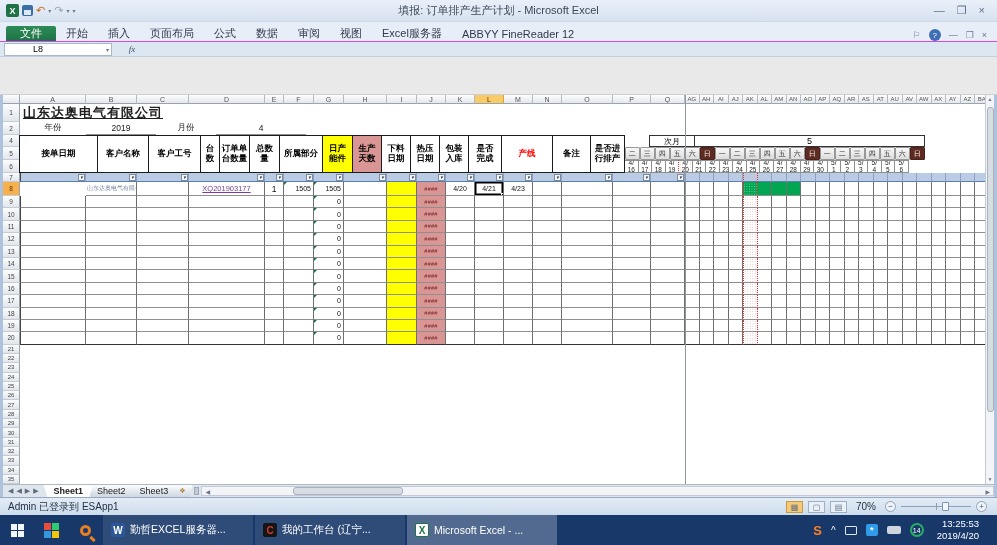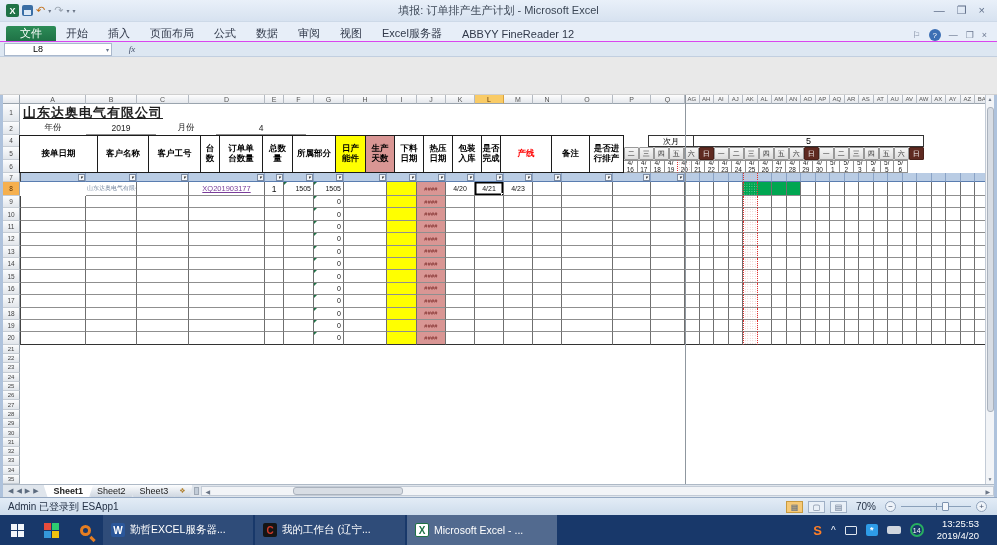--- a/index.html
+++ b/index.html
@@ -249,29 +249,29 @@
         <div class="row" style="height:38px">
           <div class="gutcol">
             <div class="gut" style="height:12px">4</div>
             <div class="gut" style="height:13px">5</div>
             <div class="gut" style="flex:1">6</div>
           </div>
           <div class="hcell" style="width:79px;">接单日期</div>
           <div class="hcell" style="width:52px;">客户名称</div>
           <div class="hcell" style="width:53px;">客户工号</div>
           <div class="hcell" style="width:20px;">台<br>数</div>
-          <div class="hcell" style="width:44px;">订单单<br>台数量</div>
+          <div class="hcell" style="width:31px;">订单单<br>台数量</div>
           <div class="hcell" style="width:31px;">总数<br>量</div>
           <div class="hcell" style="width:44px;">所属部分</div>
           <div class="hcell" style="width:31px;background:#ffff00;">日产<br>能件</div>
           <div class="hcell" style="width:30px;background:#d99694;">生产<br>天数</div>
           <div class="hcell" style="width:30px;">下料<br>日期</div>
           <div class="hcell" style="width:30px;">热压<br>日期</div>
           <div class="hcell" style="width:30px;">包装<br>入库</div>
-          <div class="hcell" style="width:20px;">是否<br>完成</div>
+          <div class="hcell" style="width:34px;">是否<br>完成</div>
           <div class="hcell" style="width:52px;color:#ff0000;">产线</div>
           <div class="hcell" style="width:39px;">备注</div>
           <div class="hcell" style="width:35px;">是否进<br>行排产</div>
           <div class="rcol">
             <div class="subrow" style="height:12px">
               <div class="nmblank"></div>
               <div class="nmcell">次月</div>
               <div class="nmval">5</div>
             </div>
             <div class="subrow" style="height:13px">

------------------------------------------------

→ AIM OF THE EXERCISE:
Would you return all the data exactly as given, minus the pictures?

→ OUTPUT OF THE EXERCISE:
--- a/index.html
+++ b/index.html
@@ -249,29 +249,29 @@
         <div class="row" style="height:38px">
           <div class="gutcol">
             <div class="gut" style="height:12px">4</div>
             <div class="gut" style="height:13px">5</div>
             <div class="gut" style="flex:1">6</div>
           </div>
           <div class="hcell" style="width:79px;">接单日期</div>
           <div class="hcell" style="width:52px;">客户名称</div>
           <div class="hcell" style="width:53px;">客户工号</div>
           <div class="hcell" style="width:20px;">台<br>数</div>
-          <div class="hcell" style="width:44px;">订单单<br>台数量</div>
+          <div class="hcell" style="width:31px;">订单单<br>台数量</div>
           <div class="hcell" style="width:31px;">总数<br>量</div>
           <div class="hcell" style="width:44px;">所属部分</div>
           <div class="hcell" style="width:31px;background:#ffff00;">日产<br>能件</div>
           <div class="hcell" style="width:30px;background:#d99694;">生产<br>天数</div>
           <div class="hcell" style="width:30px;">下料<br>日期</div>
           <div class="hcell" style="width:30px;">热压<br>日期</div>
           <div class="hcell" style="width:30px;">包装<br>入库</div>
-          <div class="hcell" style="width:20px;">是否<br>完成</div>
+          <div class="hcell" style="width:34px;">是否<br>完成</div>
           <div class="hcell" style="width:52px;color:#ff0000;">产线</div>
           <div class="hcell" style="width:39px;">备注</div>
           <div class="hcell" style="width:35px;">是否进<br>行排产</div>
           <div class="rcol">
             <div class="subrow" style="height:12px">
               <div class="nmblank"></div>
               <div class="nmcell">次月</div>
               <div class="nmval">5</div>
             </div>
             <div class="subrow" style="height:13px">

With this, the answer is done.